Action item |
Using the records that appear below, write out exactly the lines from the one with "(200, 330) |" through the one with "[194,553,232,563] Clients ->", keeping both end lines.
------------------------------------------------------------
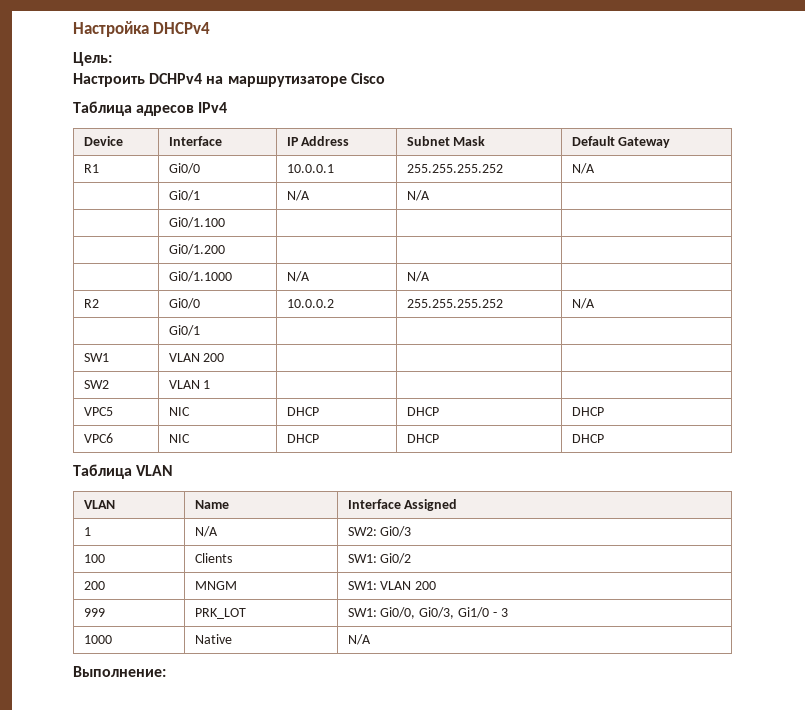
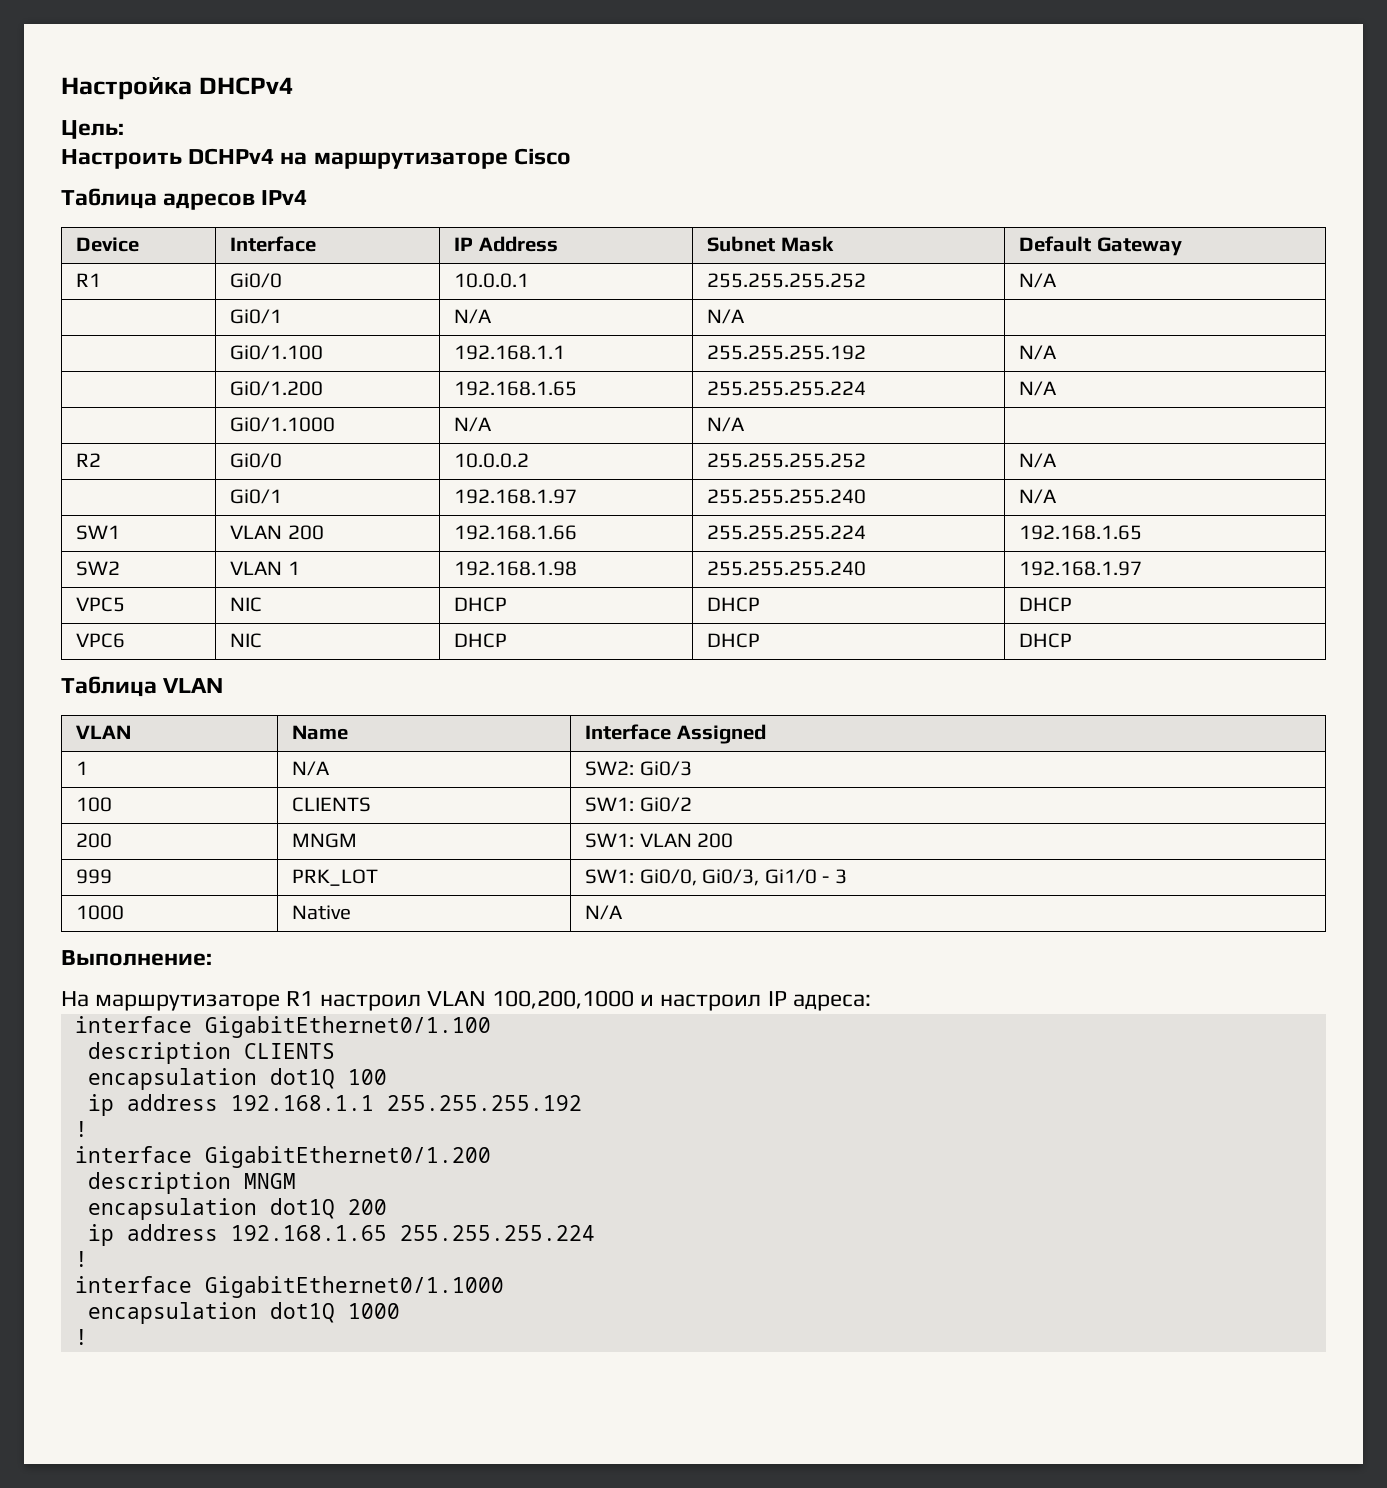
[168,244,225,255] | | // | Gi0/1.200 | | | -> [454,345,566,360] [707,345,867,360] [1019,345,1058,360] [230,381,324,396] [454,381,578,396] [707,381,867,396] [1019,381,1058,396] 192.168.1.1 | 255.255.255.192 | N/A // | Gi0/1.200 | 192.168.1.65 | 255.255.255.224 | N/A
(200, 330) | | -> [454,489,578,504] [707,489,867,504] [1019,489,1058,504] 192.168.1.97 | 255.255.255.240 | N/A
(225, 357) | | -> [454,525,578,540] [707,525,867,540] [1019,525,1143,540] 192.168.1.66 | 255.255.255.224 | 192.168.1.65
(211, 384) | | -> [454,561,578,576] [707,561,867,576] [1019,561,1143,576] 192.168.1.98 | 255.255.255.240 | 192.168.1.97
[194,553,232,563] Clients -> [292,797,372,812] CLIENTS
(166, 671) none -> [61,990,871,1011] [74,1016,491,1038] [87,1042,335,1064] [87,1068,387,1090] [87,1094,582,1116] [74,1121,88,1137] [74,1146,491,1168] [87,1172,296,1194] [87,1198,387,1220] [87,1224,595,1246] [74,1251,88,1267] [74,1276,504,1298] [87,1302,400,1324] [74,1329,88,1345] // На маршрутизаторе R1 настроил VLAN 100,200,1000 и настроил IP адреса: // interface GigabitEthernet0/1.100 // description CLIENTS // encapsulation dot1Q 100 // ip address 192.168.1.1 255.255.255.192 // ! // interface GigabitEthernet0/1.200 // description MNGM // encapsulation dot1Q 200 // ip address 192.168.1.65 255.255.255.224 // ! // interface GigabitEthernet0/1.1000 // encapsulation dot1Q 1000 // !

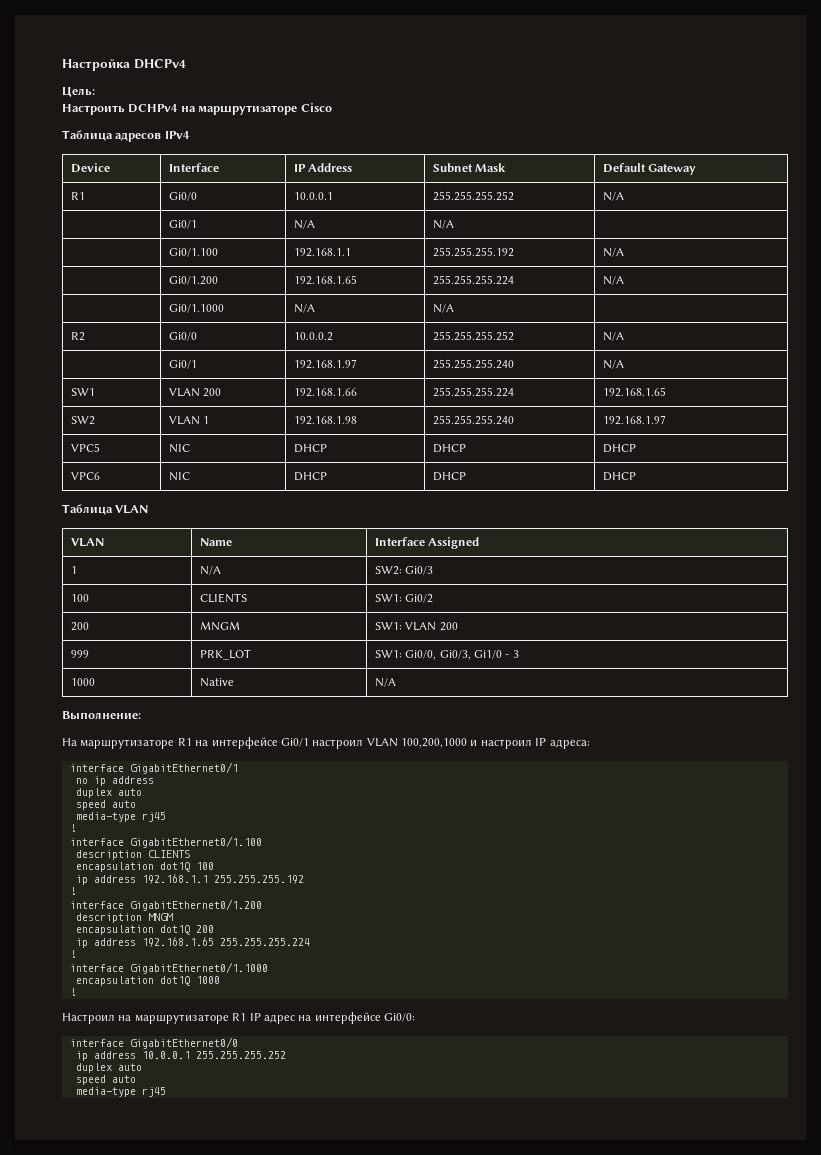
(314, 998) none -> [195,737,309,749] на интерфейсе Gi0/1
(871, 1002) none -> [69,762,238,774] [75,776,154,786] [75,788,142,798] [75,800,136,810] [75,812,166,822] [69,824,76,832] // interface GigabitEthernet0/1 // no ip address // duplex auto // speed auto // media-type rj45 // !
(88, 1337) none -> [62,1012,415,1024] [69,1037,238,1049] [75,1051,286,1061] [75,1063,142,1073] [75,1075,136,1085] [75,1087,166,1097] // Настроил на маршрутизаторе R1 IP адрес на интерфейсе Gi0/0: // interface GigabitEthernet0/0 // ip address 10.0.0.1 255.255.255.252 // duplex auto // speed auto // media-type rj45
------------------------------------------------------------
Result for this exercise |
(200, 330) | | -> [454,489,578,504] [707,489,867,504] [1019,489,1058,504] 192.168.1.97 | 255.255.255.240 | N/A
(225, 357) | | -> [454,525,578,540] [707,525,867,540] [1019,525,1143,540] 192.168.1.66 | 255.255.255.224 | 192.168.1.65
(211, 384) | | -> [454,561,578,576] [707,561,867,576] [1019,561,1143,576] 192.168.1.98 | 255.255.255.240 | 192.168.1.97
[194,553,232,563] Clients -> [292,797,372,812] CLIENTS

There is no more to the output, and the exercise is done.